TASK TO CARRY OUT: Please return the full listing exactly as written, with the images removed.

MATERIAL PROVIDED:
= Beginning of Section =

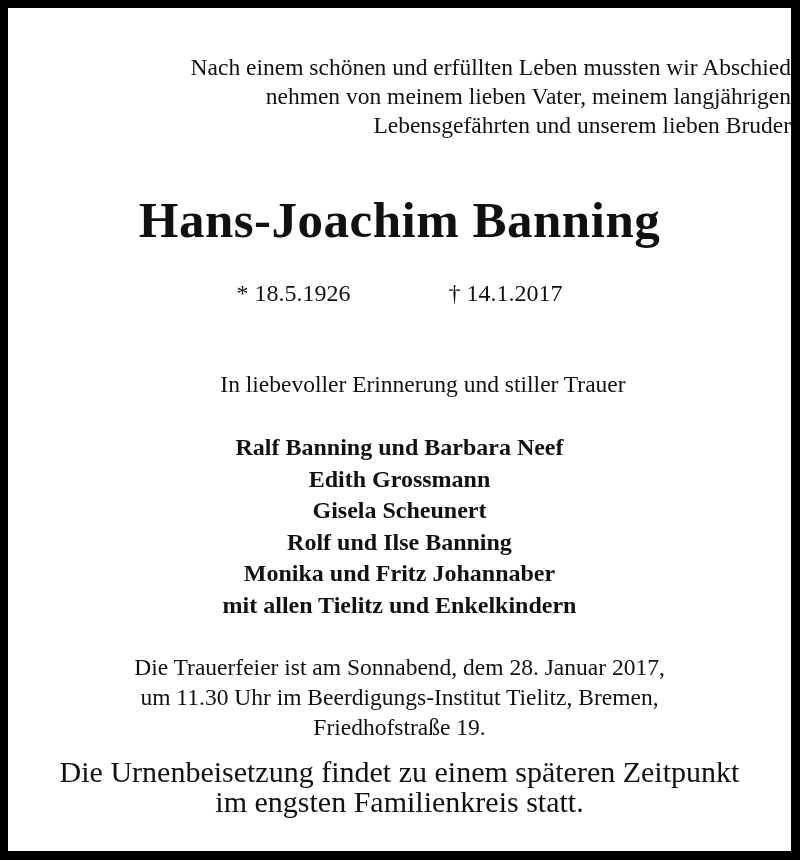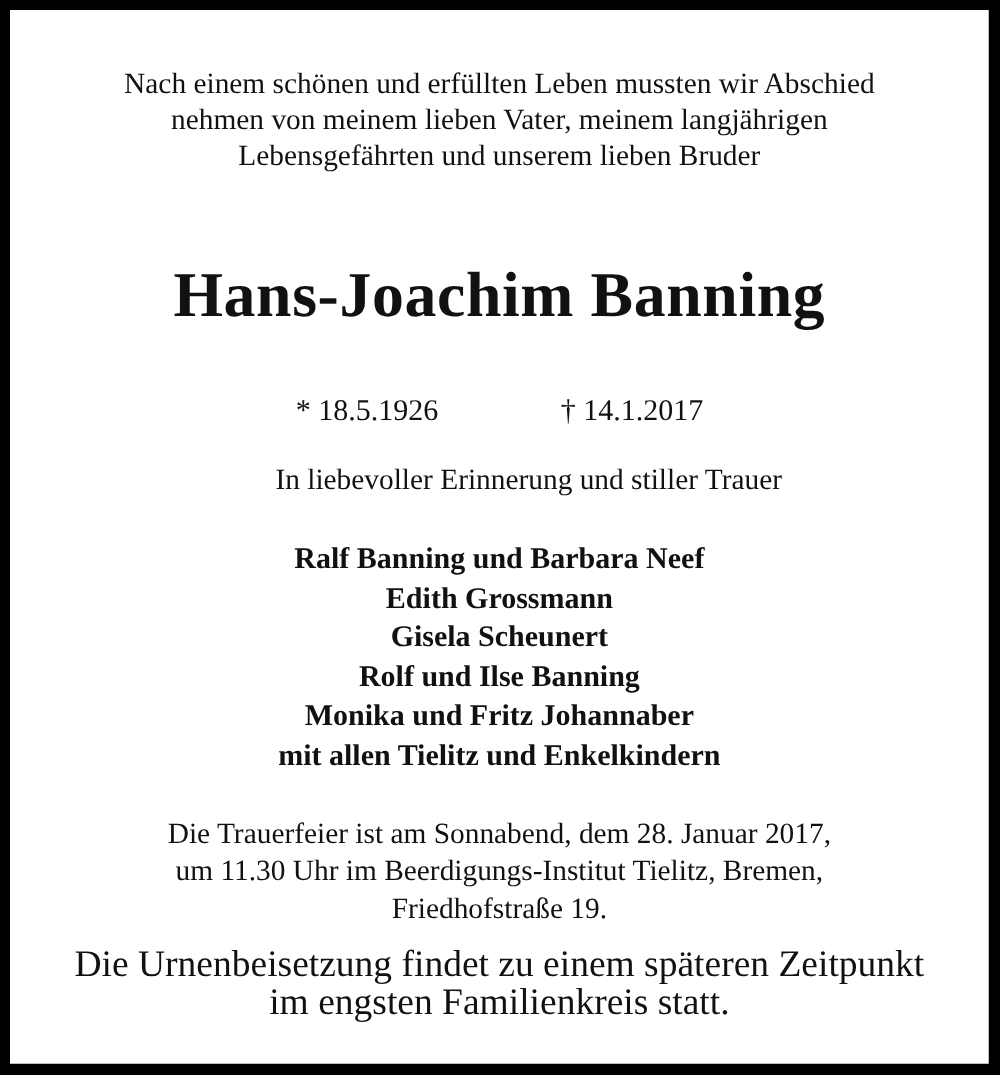--- a/index.html
+++ b/index.html
@@ -9,23 +9,23 @@
       width: 800px; height: 860px;
       box-sizing: border-box;
       border-style: solid; border-color: #000;
       border-width: 8px 9px 9px 8px;
       background: #fff;
       font-family: "Liberation Serif", "DejaVu Serif", serif;
       color: #111;
       text-align: center;
     }
     .line { position: absolute; left: 0; right: 0; white-space: nowrap; }
-    .intro { font-size: 23.5px; line-height: 29px; top: 45px; }
-    .name { font-size: 51px; font-weight: bold; top: 200px; letter-spacing: 0.5px; }
-    .dates { top: 272px; font-size: 24px; margin-top: 36px; }
+    .intro { font-size: 23.5px; line-height: 29px; top: 45px; text-align: right; }
+    .name { font-size: 51px; font-weight: bold; top: 183px; letter-spacing: 0.5px; }
+    .dates { top: 272px; font-size: 24px; }
     .dates span { display: inline-block; }
     .birth { margin-right: 92px; }
     .memory { top: 363px; font-size: 23.5px; margin-left: 47px; }
     .mourners { top: 424px; font-size: 24px; font-weight: bold; line-height: 31.5px; }
     .ceremony { top: 644px; font-size: 23.5px; line-height: 30px; }
     .urn { top: 749px; font-size: 30px; line-height: 30px; }
   </style>
 </head>
 <body>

= End of Section =

RESPONSE:
--- a/index.html
+++ b/index.html
@@ -9,23 +9,23 @@
       width: 800px; height: 860px;
       box-sizing: border-box;
       border-style: solid; border-color: #000;
       border-width: 8px 9px 9px 8px;
       background: #fff;
       font-family: "Liberation Serif", "DejaVu Serif", serif;
       color: #111;
       text-align: center;
     }
     .line { position: absolute; left: 0; right: 0; white-space: nowrap; }
-    .intro { font-size: 23.5px; line-height: 29px; top: 45px; }
-    .name { font-size: 51px; font-weight: bold; top: 200px; letter-spacing: 0.5px; }
-    .dates { top: 272px; font-size: 24px; margin-top: 36px; }
+    .intro { font-size: 23.5px; line-height: 29px; top: 45px; text-align: right; }
+    .name { font-size: 51px; font-weight: bold; top: 183px; letter-spacing: 0.5px; }
+    .dates { top: 272px; font-size: 24px; }
     .dates span { display: inline-block; }
     .birth { margin-right: 92px; }
     .memory { top: 363px; font-size: 23.5px; margin-left: 47px; }
     .mourners { top: 424px; font-size: 24px; font-weight: bold; line-height: 31.5px; }
     .ceremony { top: 644px; font-size: 23.5px; line-height: 30px; }
     .urn { top: 749px; font-size: 30px; line-height: 30px; }
   </style>
 </head>
 <body>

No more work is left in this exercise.